Volker Beck muss auf Europa warten

URHEBERRECHT Der Grünen-Abgeordnete will verhindern, dass „Spiegel Online“ ein altes Manuskript zur Pädophilie-Debatte ohne Distanzierung veröffentlicht. Jetzt geht der Fall an den EuGH

Ob Volker Beck den „Streisand-Effekt“ kennt? Foto: Angelika Kohlmeier

KARLSRUHE taz | Über den Rechtsstreit zwischen dem Grünen-Abgeordneten Volker Beck und Spiegel Online muss nun auch der Europäische Gerichtshof (EuGH) entscheiden. Der Fall wirft schwierige urheberrechtliche Fragen auf, die der Bundesgerichtshof an diesem Donnerstag dem EuGH vorlegte.

Konkret geht es um einen Text, den Beck 1988 für den Sammelband „Der pädosexuelle Komplex“ geschrieben hat. Darin forderte er die teilweise Entkriminalisierung von gewaltfreiem Sex mit Kindern.

Beck hat sich längst von dem Text distanziert. Allerdings hatte er zu seiner Verteidigung auch behauptet, der Herausgeber des Sammelbandes habe den Text gegen seinen Willen nachträglich im Sinn verfälscht. Als 2013 das Originalmanuskript auftauchte, stellte Spiegel Online fest, dass Becks zentrale Aussage keineswegs verfälscht worden war. Als Beleg verlinkte das Medium sowohl auf das Originalmanuskript als auch auf die veröffentlichte Fassung von Becks Aufsatz.

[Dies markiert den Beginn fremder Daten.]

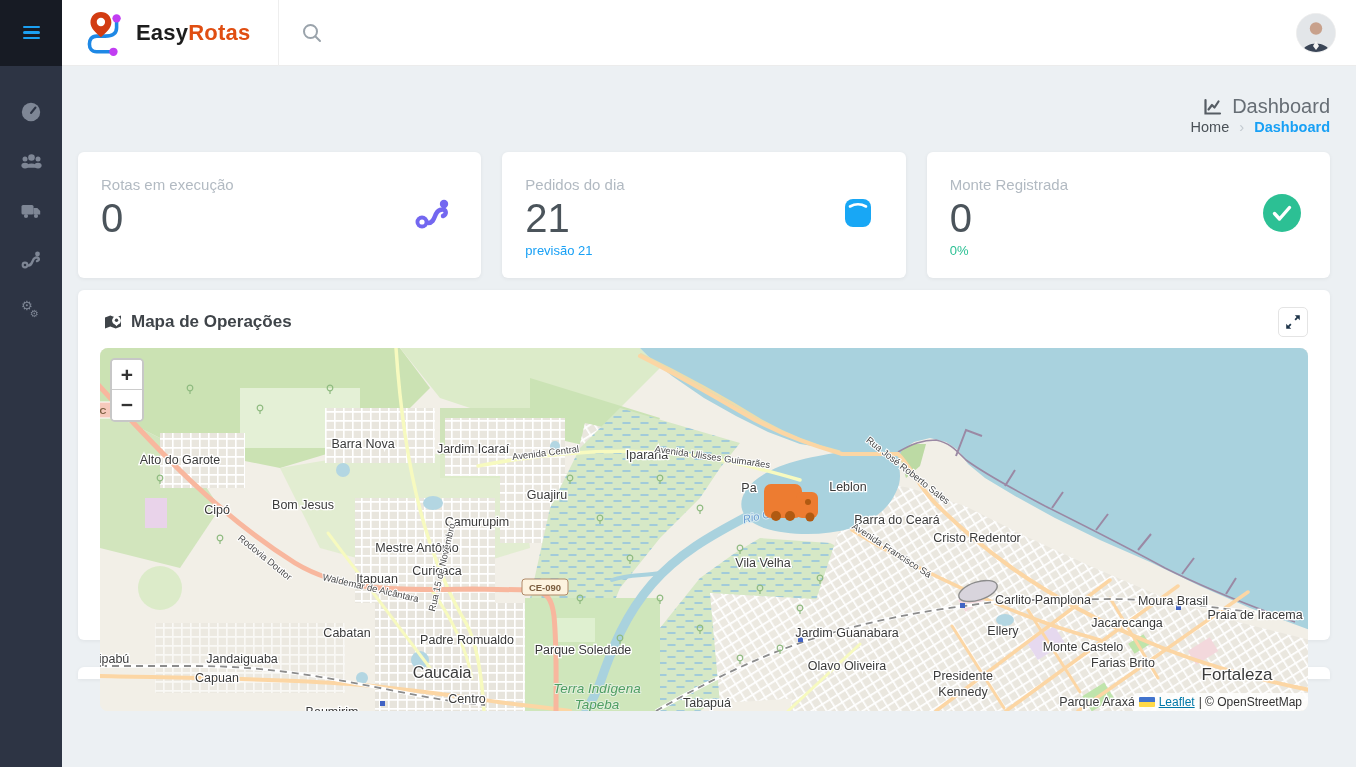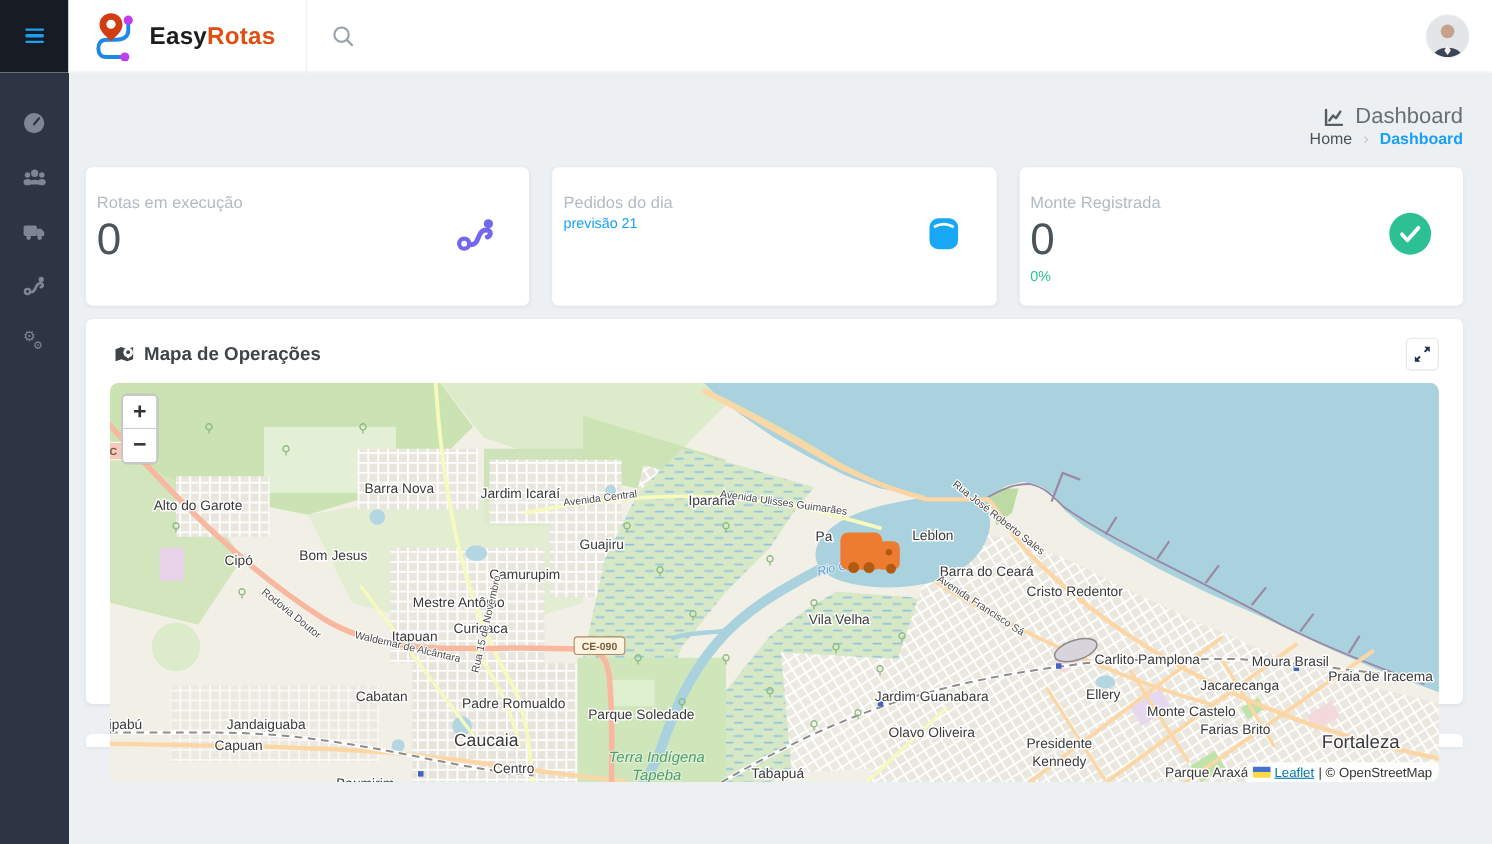--- a/index.html
+++ b/index.html
@@ -36,7 +36,7 @@
 
   .cards-row { display:flex; gap:21px; margin-bottom:12px; }
   .stat-card { flex:1; height:126px; background:#fff; border-radius:6px; box-shadow:0 1px 4px rgba(0,0,0,.06);
-               padding:24px 26px 0 10px; position:relative; }
+               padding:24px 26px 0 23px; position:relative; }
   .stat-label { font-size:15px; color:#b2bac2; margin-bottom:2px; }
   .stat-value { font-size:40px; color:#4b545b; line-height:1.15; font-weight:400; }
   .stat-sub { font-size:13px; margin-top:2px; }

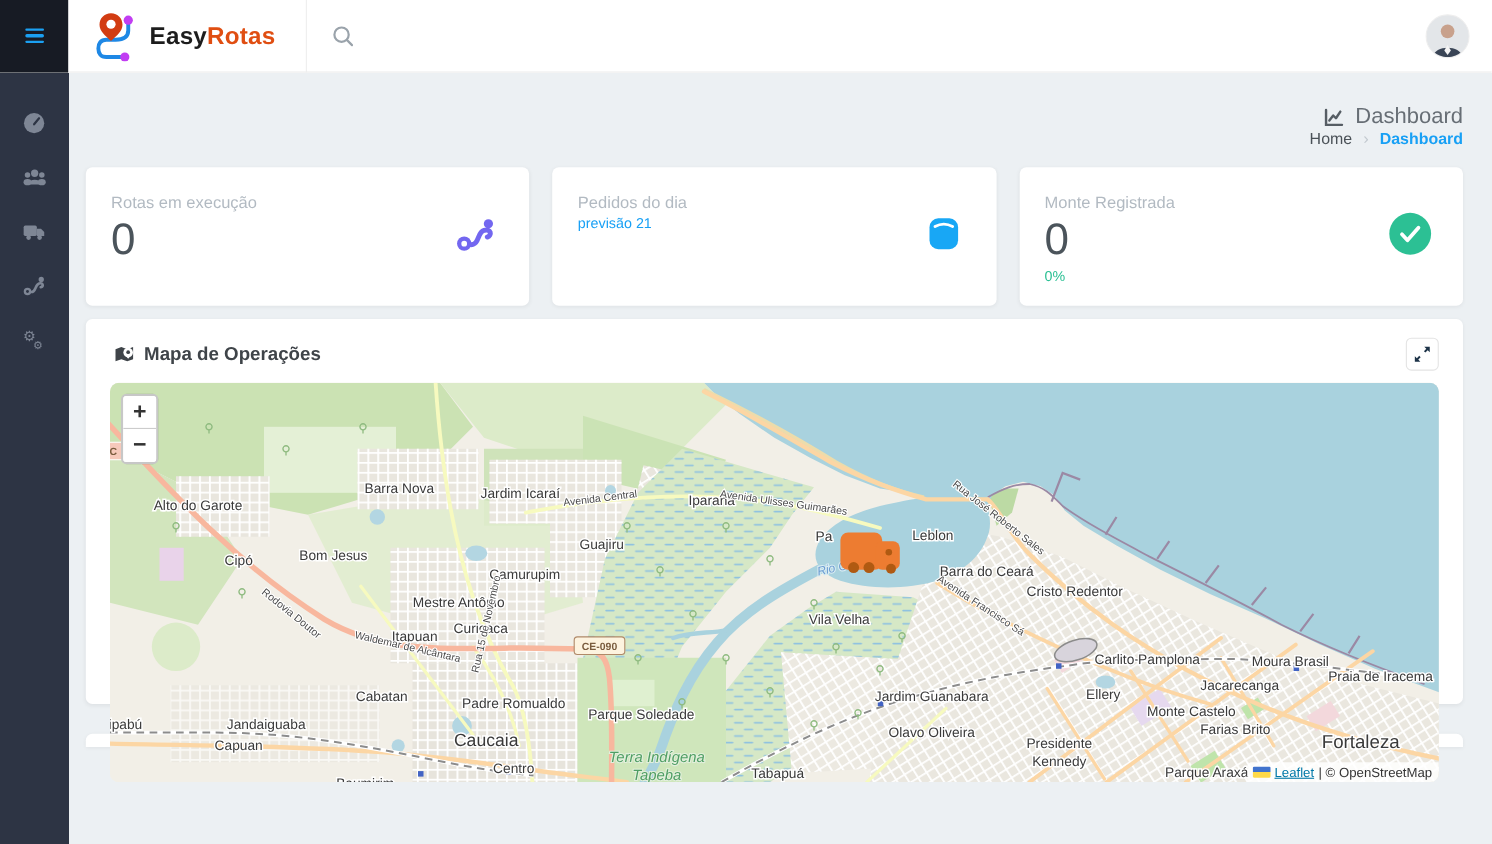--- a/index.html
+++ b/index.html
@@ -191,6 +191,7 @@
     </div>
     <div class="stat-card">
       <div class="stat-label">Pedidos do dia</div>
+      <div class="stat-value">21</div>
       <div class="stat-sub sub-blue">previsão 21</div>
       <span class="stat-icon">
         <svg width="40" height="40" viewBox="0 0 40 40">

Gegen diese Verlinkung wehrte sich Beck unter Verweis auf sein Urheberrecht. Er habe das Manuskript inzwischen auf seiner eigenen Homepage veröffentlicht – allerdings auf jeder Seite mit der Anmerkung versehen: „ICH DISTANZIERE MICH VON DIESEM BEITRAG. VOLKER BECK.“ Einer anderen Art der Veröffentlichung stimme er nicht zu. In den unteren Instanzen hatte Beck mit dieser Argumentation Erfolg. Spiegel Online ging aber in Revision zum BGH.

Der BGH sah sich nun außerstande, den Fall sofort zu entscheiden. Der Rechtsstreit werfe grundlegende urheberrechtliche Fragen auf, die zunächst der EuGH klären müsse, da das Urheberrecht EU-weit harmonisiert ist. So ist offen, ob Spiegel Online sich hier auf das Zitatrecht berufen kann. Denn eigentlich werden beim Zitat nur einzelne Teile des zitierten Texts in einen neuen Text aufgenommen, während Spiegel Online das gesamten Manuskript von Beck verlinkt hatte.

„Damit ist der Text an einer anderen Stelle frei aufrufbar, auch ohne Verbindung zum Artikel von Spiegel Online“, gab der Vorsitzende Richter Wolfgang Büscher zu bedenken.

Außerdem muss der EuGH entscheiden, ob Spiegel Online sich auf das Recht der „tagesaktuellen Berichterstattung“ berufen konnte. „Gilt diese Einschränkung des Urheberrechts auch dann, wenn es zeitlich möglich gewesen wäre, die Zustimmung des Urhebers einzuholen?“, fragte Richter Büscher.

In den unteren ­Instanzen hatte Beck mit seiner Argumentation Erfolg

Der Bundesgerichtshof hatte bereits im Juni zwei wichtige Urheberrechtsfälle dem EuGH vorgelegt. Dabei ging es um die Zulässigkeit von HipHop-Samples (Kraftwerk gegen Moses Pelham) und den Urheberschutz von Regierungsberichten („Afghanistan Papers“). In allen drei Fällen wird der EuGH wohl erst Ende 2018 entscheiden.